The only problem I have with HIT is that it's much more taxing on your body than low intensity cardio. There for if one of the reasons your doing cardio is for recovery (which is one of the main reasons why I started doing it) then HIT isn't for you. Most of our bodies can't handle 4 days a week of training then 3 days a week of HIT, you will need time off more frequently. Allthough it may feel like your recovered your body most likely wont be. But if your overweight and you want to lose fat a smuch as possible HIT is definatly the way to go. From what I've read, since HIT is more taxing on your body so it's more catabolic, your glycogen gets depleated faster and you lose a greater % of muscle then doing low intensity cardio.

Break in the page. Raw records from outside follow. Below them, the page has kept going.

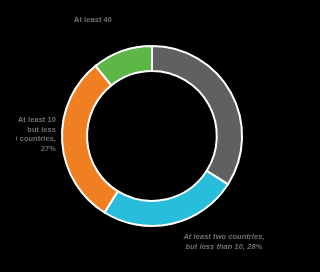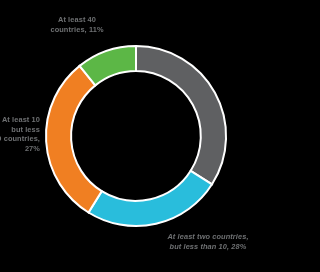--- a/index.html
+++ b/index.html
@@ -7,20 +7,21 @@
     padding: 0;
     background: #000000;
   }
   #page {
     position: relative;
     width: 272px;
     height: 272px;
     background: #000000;
     overflow: hidden;
     font-family: "Liberation Sans", sans-serif;
+    margin-left: 16px;
   }
   #chart-area {
     position: absolute;
     left: 0;
     top: 0;
     width: 272px;
     height: 272px;
   }
   .donut-svg {
     position: absolute;
@@ -81,21 +82,20 @@
         <path fill="#29BDDC" stroke="#FFFFFF" stroke-width="2" d="M 76.0 48.3 A 90 90 0 0 1 -47.5 76.5 L -34.3 55.2 A 65 65 0 0 0 54.7 34.8 Z"></path>
 
         <path fill="#F07F22" stroke="#FFFFFF" stroke-width="2" d="M -47.5 76.5 A 90 90 0 0 1 -56.4 -70.1 L -40.7 -50.6 A 65 65 0 0 0 -34.3 55.2 Z"></path>
 
         <path fill="#5CB746" stroke="#FFFFFF" stroke-width="2" d="M -56.4 -70.1 A 90 90 0 0 1 0 -90 L 0 -65 A 65 65 0 0 0 -40.7 -50.6 Z"></path>
       </g>
     </svg>
 
     <div class="slice-label lbl-green">
       <span class="lbl-line">At least 40</span>
-      <span class="lbl-line">countries, 11%</span>
     </div>
 
     <div class="slice-label lbl-gray">
     </div>
 
     <div class="slice-label lbl-orange">
       <span class="lbl-line">At least 10</span>
       <span class="lbl-line">but less</span>
       <span class="lbl-line">than 40 countries,</span>
       <span class="lbl-line">27%</span>

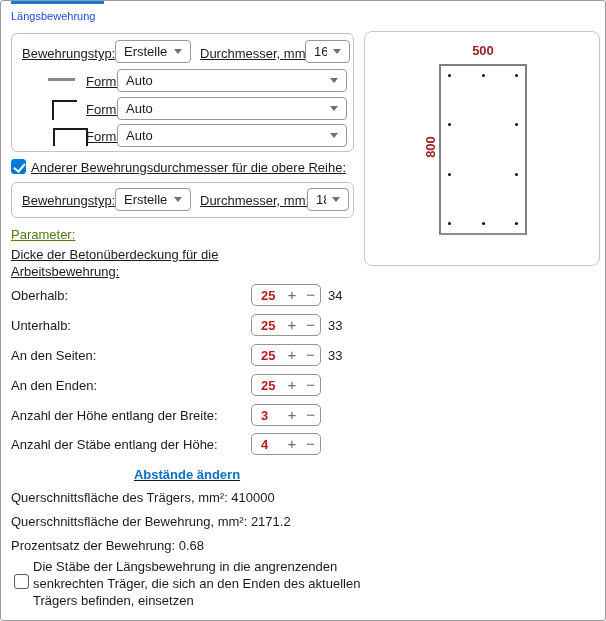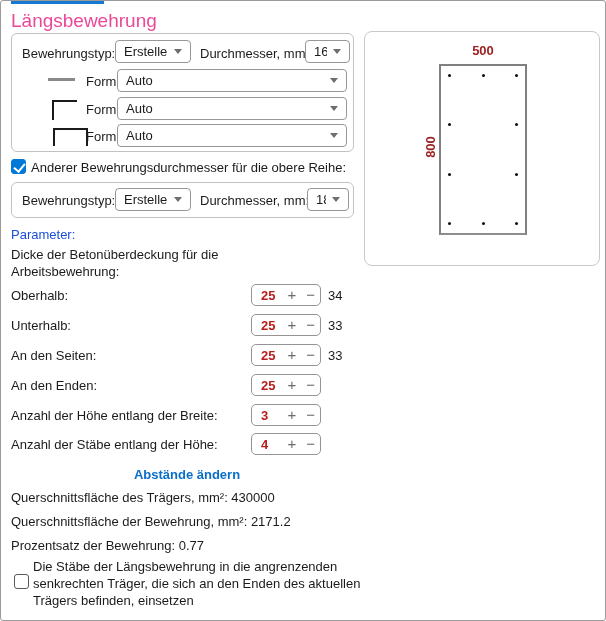--- a/index.html
+++ b/index.html
@@ -1,29 +1,29 @@
 <!DOCTYPE html>
 <html><head>
 <meta charset="utf-8">
 <style>
   html,body{margin:0;padding:0;background:#fff;}
   body{font-family:"Liberation Sans","DejaVu Sans",sans-serif;font-size:13px;color:#1b1b1b;}
   #win{position:relative;width:604px;height:619px;border:1px solid #9a9a9a;border-radius:3px;background:#fff;overflow:hidden;}
-  .abs{position:absolute;}
+  .abs{position:absolute;text-decoration:underline;}
   .accent{position:absolute;left:10px;top:0;width:93px;height:3px;background:#1877d2;}
-  .title{position:absolute;left:10px;top:9px;font-size:19px;color:#ec4899;}
+  .title{position:absolute;left:10px;top:9px;font-size:11px;color:#1d4ed8;}
   .group{position:absolute;border:1px solid #c2c2c2;border-radius:6px;background:#fff;}
   .lbl{white-space:nowrap;}
   .dd{position:absolute;box-sizing:border-box;height:23px;border:1px solid #979797;border-radius:4px;background:#fff;display:flex;align-items:center;justify-content:space-between;padding:0 8px;cursor:default;}
   .dd .chev{flex:0 0 auto;width:0;height:0;border-left:4px solid transparent;border-right:4px solid transparent;border-top:5px solid #6e6e6e;margin-left:6px;}
   .dd .ddval{overflow:hidden;white-space:nowrap;}
   .cb{position:absolute;box-sizing:border-box;width:15px;height:15px;border:1px solid #5a5a5a;border-radius:3px;background:#fff;}
   .cb.on{background:#0078d7;border-color:#0078d7;}
   .cb.on::after{content:"";position:absolute;left:4px;top:1px;width:5px;height:9px;border:solid #fff;border-width:0 2px 2px 0;transform:rotate(40deg);}
-  .link{color:#1d4ed8;cursor:pointer;}
+  .link{color:#4d7c0f;cursor:pointer;}
   .biglink{color:#0b6ec9;font-weight:bold;text-decoration:none;cursor:pointer;}
   .spinner{position:absolute;left:250px;top:0;box-sizing:border-box;width:70px;height:22px;border:1px solid #949494;border-radius:5px;background:#fff;display:flex;align-items:center;}
   .spinner .val{width:22px;padding-left:9px;color:#b91c1c;font-weight:bold;}
   .spinner .sbtn{width:19px;text-align:center;color:#6b6b6b;font-size:15px;line-height:20px;cursor:default;}
   .spin-row{position:absolute;left:0;width:372px;height:22px;}
   .spin-row .rl{position:absolute;left:10px;top:4px;}
   .spin-row .extra{position:absolute;left:327px;top:4px;}
   .icon-line{position:absolute;left:36px;width:27px;height:3px;background:#8a8a8a;}
   .icon-l{position:absolute;left:40px;width:23px;height:18px;border-left:2px solid #1a1a1a;border-top:2px solid #1a1a1a;}
   .icon-u{position:absolute;left:41px;width:31px;height:16px;border-left:2px solid #1a1a1a;border-top:2px solid #1a1a1a;border-right:2px solid #1a1a1a;}
@@ -148,23 +148,23 @@
       <span class="val">4</span>
       <span class="sbtn">+</span>
       <span class="sbtn">−</span>
     </div>
   </div>
 
   <div class="abs" style="left:0;top:466px;width:372px;text-align:center;">
     <a class="biglink">Abstände ändern</a>
   </div>
 
-  <div class="info" style="top:489px;">Querschnittsfläche des Trägers, mm²: 430000</div>
+  <div class="info" style="top:489px;">Querschnittsfläche des Trägers, mm²: 410000</div>
   <div class="info" style="top:513px;">Querschnittsfläche der Bewehrung, mm²: 2171.2</div>
-  <div class="info" style="top:537px;">Prozentsatz der Bewehrung: 0.77</div>
+  <div class="info" style="top:537px;">Prozentsatz der Bewehrung: 0.68</div>
 
   <div class="cb" style="left:13px;top:573px;"></div>
   <div class="wrap-lbl">Die Stäbe der Längsbewehrung in die angrenzenden senkrechten Träger, die sich an den Enden des aktuellen Trägers befinden, einsetzen</div>
 
   <div class="panel">
     <div class="dim dimw">500</div>
     <div class="dim dimh">800</div>
     <div class="beam">
       <div>
           <div class="dot" style="left: 7px; top: 8px;"></div>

The reason why I've heard that low intensity doesn't tap into glycogen as much as HIT is because the primary function of low intensity is to oxidize fat where HIT doesn't oxidize as much fat but it burns more fat. And since it's burning more fat more of that has to be muscle.

Meat_Head
03-30-2006, 02:06 PM
The only problem I have with HIT is that it's much more taxing on your body than low intensity cardio. There for if one of the reasons your doing cardio is for recovery (which is one of the main reasons why I started doing it) then HIT isn't for you. Most of our bodies can't handle 4 days a week of training then 3 days a week of HIT, you will need time off more frequently. Allthough it may feel like your recovered your body most likely wont be. But if your overweight and you want to lose fat a smuch as possible HIT is definatly the way to go. From what I've read, since HIT is more taxing on your body so it's more catabolic, your glycogen gets depleated faster and you lose a greater % of muscle then doing low intensity cardio.

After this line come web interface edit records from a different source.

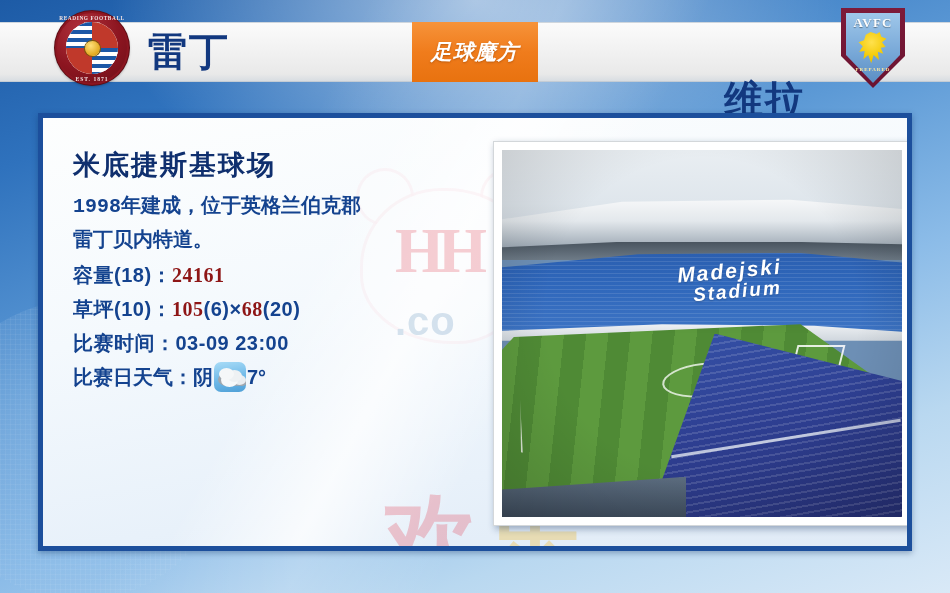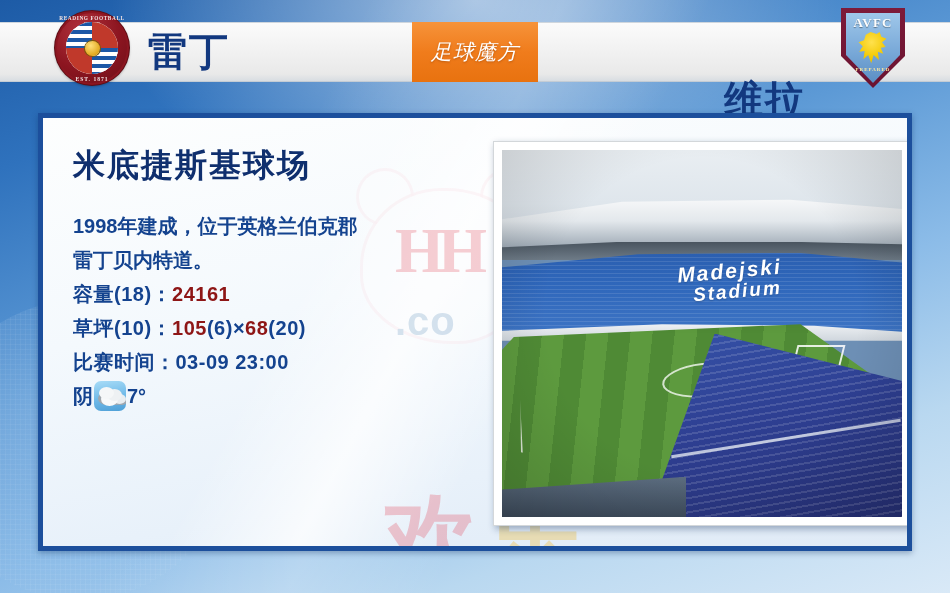--- a/index.html
+++ b/index.html
@@ -162,21 +162,21 @@
   
   .brand-box {
     position: absolute;
     left: 412px; top: 22px;
     width: 126px; height: 60px;
     background: linear-gradient(180deg, #f6933a 0%, #f07c1c 50%, #e8720f 100%);
     display: flex; align-items: center; justify-content: center;
   }
   .brand-box .brand-text {
     font-size: 21px;
-    font-weight: normal;
+    font-weight: bold;
     color: #ffffff;
     letter-spacing: 1px;
     font-style: italic;
     text-shadow: 0 1px 2px rgba(140,60,0,.5);
   }
 
   
   .panel {
     position: absolute;
     left: 38px; top: 113px;
@@ -232,40 +232,41 @@
   }
   .wm-han .second { color: rgba(236, 196, 86, .42); }
 
   
   .info {
     position: absolute;
     left: 30px; top: 25px;
     width: 420px;
   }
   .info .stadium-title {
-    font-size: 32px;
+    font-size: 27px;
     font-weight: bold;
     color: #0f2f6e;
     letter-spacing: 2px;
     line-height: 44px;
-    margin-bottom: 22px;
+    margin-bottom: 3px;
     white-space: nowrap;
   }
   .info .line {
     font-size: 20px;
     font-weight: bold;
     color: #14438f;
     line-height: 34px;
     letter-spacing: .5px;
     white-space: nowrap;
   }
-  .info .line.desc { letter-spacing: 0; }
+  .info .line.desc { letter-spacing: 0; font-family: Liberation Mono, monospace; }
   .val-red {
     color: #8e1616;
     font-weight: bold;
+    font-family: Liberation Serif, serif;
   }
 
   .weather-line {
     display: flex;
     align-items: center;
     font-size: 20px;
     font-weight: bold;
     color: #14438f;
     line-height: 34px;
     white-space: nowrap;
@@ -487,20 +488,21 @@
 
       <div class="line">
         <span>草坪(10)：</span><span class="val-red">105</span><span>(6)</span><span>×</span><span class="val-red">68</span><span>(20)</span>
       </div>
 
       <div class="line">
         <span>比赛时间：</span><span>03-09 23:00</span>
       </div>
 
       <div class="weather-line">
+        <span>比赛日天气：</span>
           <span>阴</span>
         <span class="weather-icon">
           <span class="cloud-back"></span>
           <span class="cloud-main"></span>
         </span>
         <span>7°</span>
       </div>
 
     </div>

The reason why I've heard that low intensity doesn't tap into glycogen as much as HIT is because the primary function of low intensity is to oxidize fat where HIT doesn't oxidize as much fat but it burns more fat. And since it's burning more fat more of that has to be muscle.

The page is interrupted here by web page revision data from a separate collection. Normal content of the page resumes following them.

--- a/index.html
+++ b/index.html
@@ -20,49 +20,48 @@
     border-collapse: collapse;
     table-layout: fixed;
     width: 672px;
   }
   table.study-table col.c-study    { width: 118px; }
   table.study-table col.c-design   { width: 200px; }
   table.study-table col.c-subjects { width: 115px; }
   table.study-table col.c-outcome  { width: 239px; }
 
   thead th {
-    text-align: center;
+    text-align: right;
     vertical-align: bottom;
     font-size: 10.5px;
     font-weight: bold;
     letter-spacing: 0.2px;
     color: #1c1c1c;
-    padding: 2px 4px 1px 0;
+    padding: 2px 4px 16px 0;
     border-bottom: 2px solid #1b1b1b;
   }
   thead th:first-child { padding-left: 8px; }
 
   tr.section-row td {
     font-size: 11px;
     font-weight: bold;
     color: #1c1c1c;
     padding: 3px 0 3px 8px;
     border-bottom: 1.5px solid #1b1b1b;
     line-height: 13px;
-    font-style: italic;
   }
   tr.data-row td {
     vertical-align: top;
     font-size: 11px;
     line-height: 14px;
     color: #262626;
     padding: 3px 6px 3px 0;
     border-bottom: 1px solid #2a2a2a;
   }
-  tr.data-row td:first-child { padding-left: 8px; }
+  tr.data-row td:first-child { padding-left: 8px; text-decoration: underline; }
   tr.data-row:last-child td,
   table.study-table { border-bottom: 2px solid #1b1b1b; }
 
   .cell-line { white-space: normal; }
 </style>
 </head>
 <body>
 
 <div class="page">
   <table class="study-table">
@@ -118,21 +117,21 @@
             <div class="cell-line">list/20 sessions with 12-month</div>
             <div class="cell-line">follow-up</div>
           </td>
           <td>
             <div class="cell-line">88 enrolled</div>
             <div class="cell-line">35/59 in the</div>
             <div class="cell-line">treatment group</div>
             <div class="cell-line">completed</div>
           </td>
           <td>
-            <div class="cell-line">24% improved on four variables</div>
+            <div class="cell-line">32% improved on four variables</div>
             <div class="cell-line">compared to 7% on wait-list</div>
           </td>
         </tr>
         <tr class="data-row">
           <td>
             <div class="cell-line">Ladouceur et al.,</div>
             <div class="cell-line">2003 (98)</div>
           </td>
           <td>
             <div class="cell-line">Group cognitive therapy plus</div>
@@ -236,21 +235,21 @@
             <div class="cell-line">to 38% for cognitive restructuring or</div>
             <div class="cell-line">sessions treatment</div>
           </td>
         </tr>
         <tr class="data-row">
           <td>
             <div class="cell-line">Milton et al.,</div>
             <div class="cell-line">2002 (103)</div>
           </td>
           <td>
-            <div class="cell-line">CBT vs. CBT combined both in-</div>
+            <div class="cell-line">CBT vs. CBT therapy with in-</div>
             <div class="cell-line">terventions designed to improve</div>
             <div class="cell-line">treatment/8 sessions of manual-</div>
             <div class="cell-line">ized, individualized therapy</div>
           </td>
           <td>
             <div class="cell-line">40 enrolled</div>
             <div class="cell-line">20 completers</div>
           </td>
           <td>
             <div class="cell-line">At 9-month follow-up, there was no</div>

Once you get used to HIIT like activity its much easier to recover. However, I almost always take a break for a day after sprints or cut down on the leg volume while doing alot of HIIT to prevent CNS burnout.

Patz
03-30-2006, 02:48 PM
There was a really good debate on the benefits of cardio, over in general chat a couple months back. I'll see if I can find it, and link it..

Patz
03-30-2006, 03:32 PM
I searched and searched. I can't find it. Maybe someone more creative can pull it out of the doldrums, as it was very thought-provoking.

Jordanbcool
03-30-2006, 05:13 PM
The only problem I have with HIT is that it's much more taxing on your body than low intensity cardio. There for if one of the reasons your doing cardio is for recovery (which is one of the main reasons why I started doing it) then HIT isn't for you. Most of our bodies can't handle 4 days a week of training then 3 days a week of HIT, you will need time off more frequently. Allthough it may feel like your recovered your body most likely wont be. But if your overweight and you want to lose fat a smuch as possible HIT is definatly the way to go. From what I've read, since HIT is more taxing on your body so it's more catabolic, your glycogen gets depleated faster and you lose a greater % of muscle then doing low intensity cardio.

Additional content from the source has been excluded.